AWS for Industries
Accelerated chip verification using AWS EC2 F1 and VeriFire
The generative artificial intelligence (AI) transformation is driving unprecedented demand for chips that are required to train and run increasingly sophisticated machine learning (ML) models. In response, the semiconductor industry is designing advanced node chips that are more complex and have more transistors than ever before. For instance, the latest Nvidia Blackwell 4nm chip contains a staggering 208 billion transistors.

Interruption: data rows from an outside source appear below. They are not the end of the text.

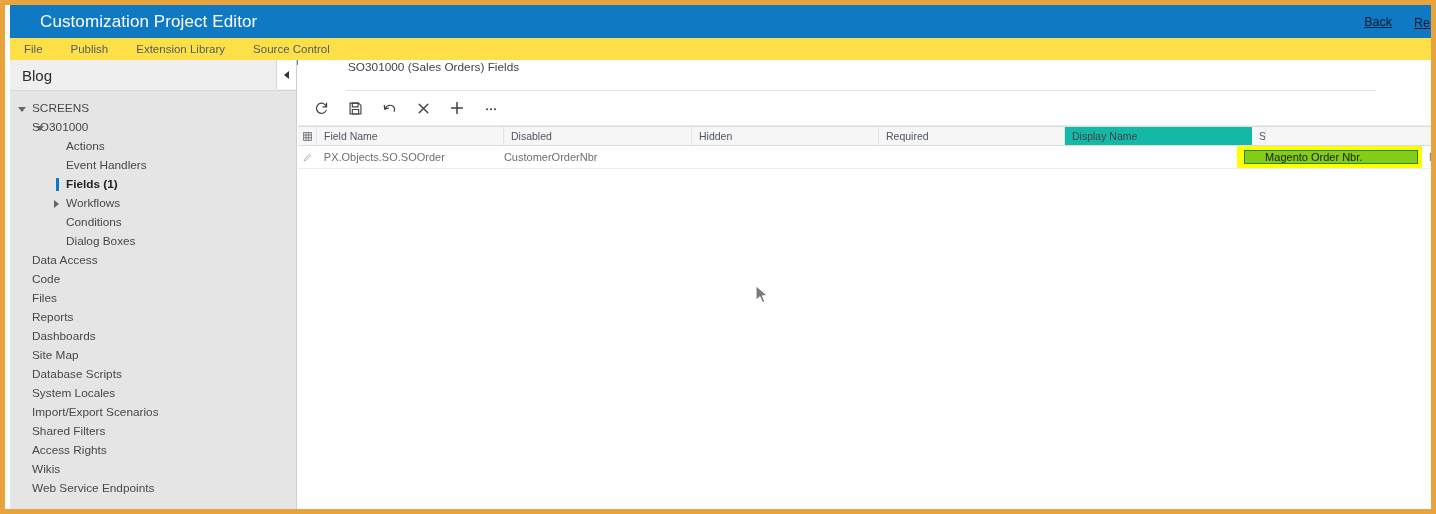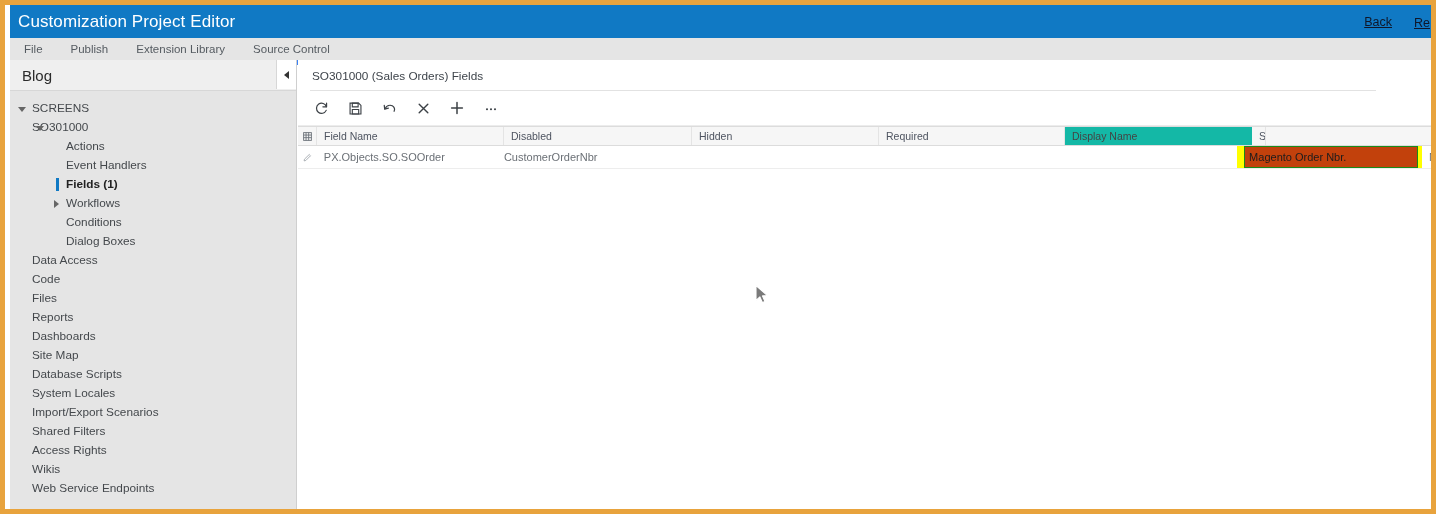--- a/index.html
+++ b/index.html
@@ -46,7 +46,7 @@
     color: #ffffff;
     font-size: 17px;
     letter-spacing: .1px;
-    padding-left: 8px;
+    padding-left: 30px;
     white-space: nowrap;
   }
   .titlebar .links {

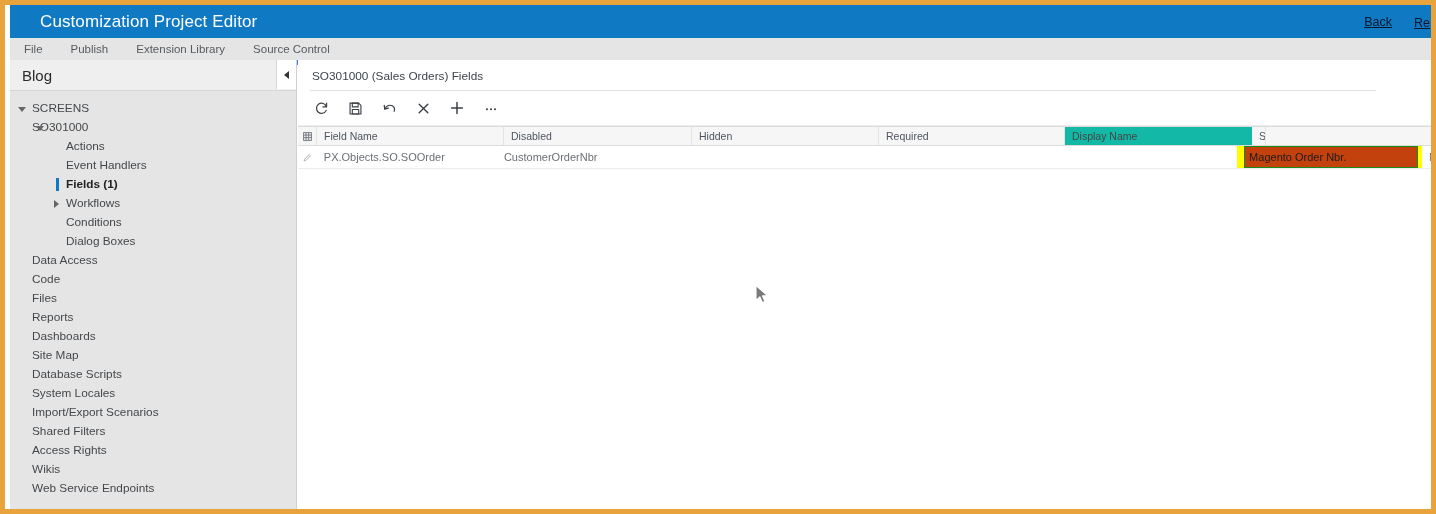--- a/index.html
+++ b/index.html
@@ -74,7 +74,7 @@
     left: 0; top: 33px;
     width: 1426px;
     height: 22px;
-    background: #e5e5e5;
+    background: #fde047;
     border-bottom: 5px solid #3b82f6;
     display: flex;
     align-items: center;

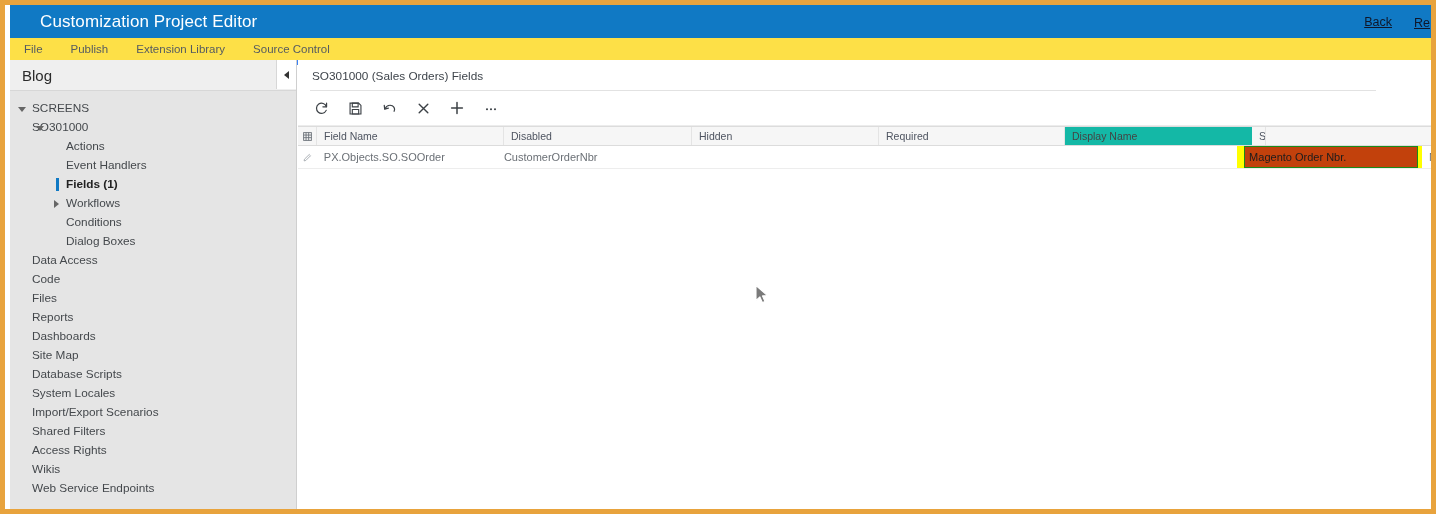--- a/index.html
+++ b/index.html
@@ -189,7 +189,8 @@
     position: relative;
     height: 31px;
     display: flex;
-    align-items: center;
+    align-items: flex-start;
+    margin-left: 36px;
   }
   .main-header .ctitle {
     font-size: 11.8px;

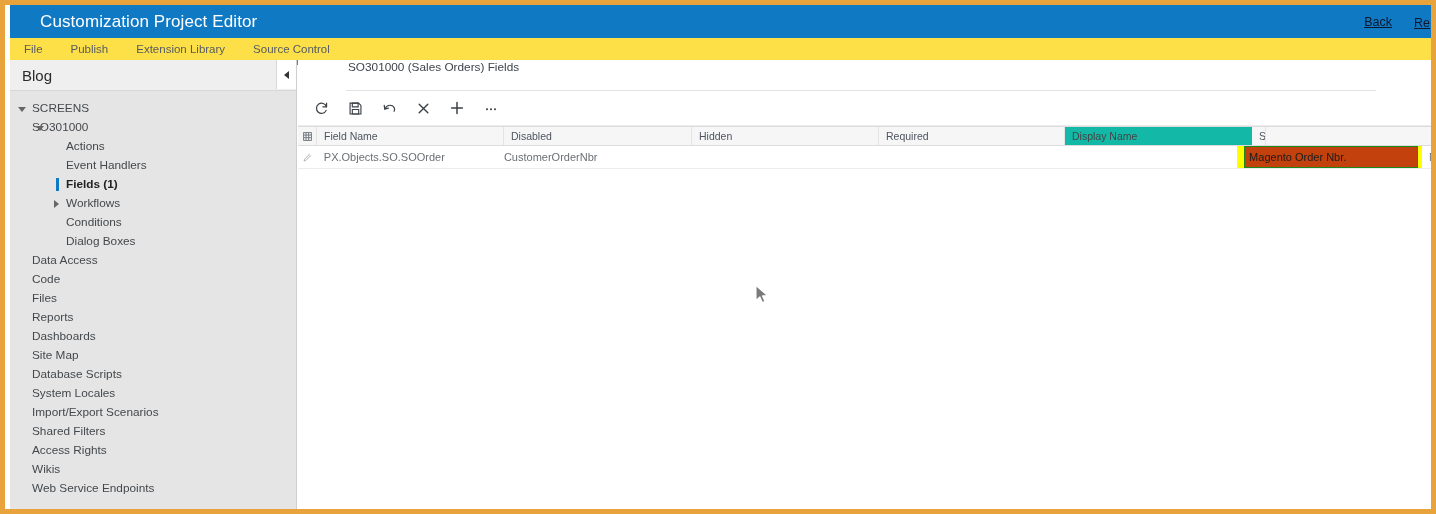--- a/index.html
+++ b/index.html
@@ -295,14 +295,14 @@
     margin-left: 7px;
     margin-right: 4px;
     flex: 1;
-    height: 22px;
+    height: 14px;
     line-height: 16px;
-    background: #c2410c;
+    background: #84cc16;
     border: 1.5px solid #1a8a1a;
     box-sizing: border-box;
     font-size: 11px;
     color: #1c1c1c;
-    padding-left: 4px;
+    padding-left: 20px;
     font-family: "Liberation Sans", sans-serif;
     outline: none;
   }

Manufacturing these advanced node semiconductors is a capital- and time-intensive process. In 2022, figures indicate that the value of research and development exceeded $58 billion, which is more than half of the $110 billion invested across the industry. Of that $58 billion, 20 percent is spent on electronic design automation (EDA) tools. Another 30 percent is spent on testing and verification processes that must be carried out before fabrication can occur. More complex designs require more verification engineers to support this process.
The 2022 Wilson Research Group Functional Verification Study showed that engineers spend more than 50 percent of their time in the verification stage, during which they perform extensive simulation, but traditional simulation methods and debugging tools often create significant bottlenecks due to the additional time to run simulations.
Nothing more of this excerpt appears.